Figure 5. ETV4 interacts with COP1 to regulate nuclear β-catenin stability.

(A) GIST T1 cells were transfected with either ETV4 siRNA or control siRNA for 72h, and then cells were treated with MG132 10 μM for 6h prior to harvest. Nuclear protein extracts were analyzed by western blot as indicated. (B) GIST T1 cells were transfected with control or human ETV4 plasmids for 48h and treated with MG132 10 μM overnight before harvesting.
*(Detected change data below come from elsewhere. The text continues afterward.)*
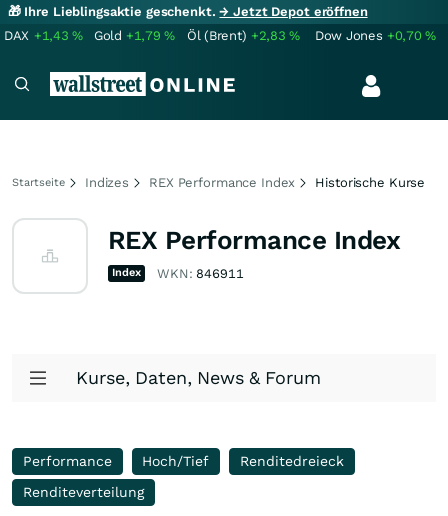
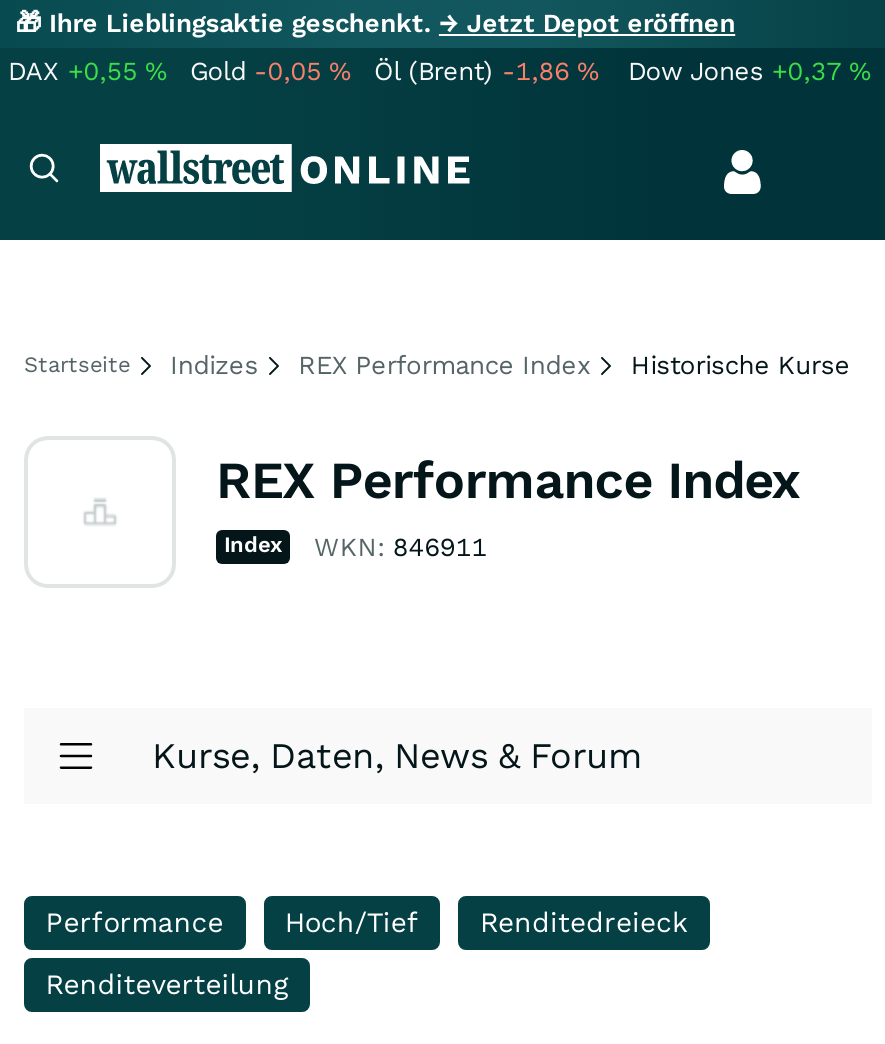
- DAX +1,43%
+ DAX +0,55%

- Gold +1,79%
+ Gold -0,05%

- Öl (Brent) +2,83%
+ Öl (Brent) -1,86%

- Dow Jones +0,70%
+ Dow Jones +0,37%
Nuclear protein extracts were analyzed by western blot as indicated. (C) Representative CHX-chase assays (of 2 performed) to determine the stability (half-life) of nuclear β-catenin in GIST T1 cells 48h after transfection with control siRNA or ETV4 siRNA. Cells were collected after the addition of 200 mg/ml CHX at the indicated time points. Relative nuclear β-catenin levels were determined by normalizing to the loading control (lamin B1) and then normalizing to the t = 0h control siRNA. Immunoblots of nuclear extracts are shown. (D) GIST T1 cells were transfected with the indicated siRNA and harvested 48h later and nuclear extracts were analyzed by western blot. (E) GIST T1 cells were transfected with control or ETV4 siRNA for 72h and then treated with MG132 10 μM for 6h prior to harvest. Nuclear extracts were immunoprecipitated by either anti-β-catenin or anti-COP1 and western blot was performed as indicated. (F) GIST T1 cells were transfected with the indicated constructs and harvested 48h later and nuclear extracts were analyzed by western blot.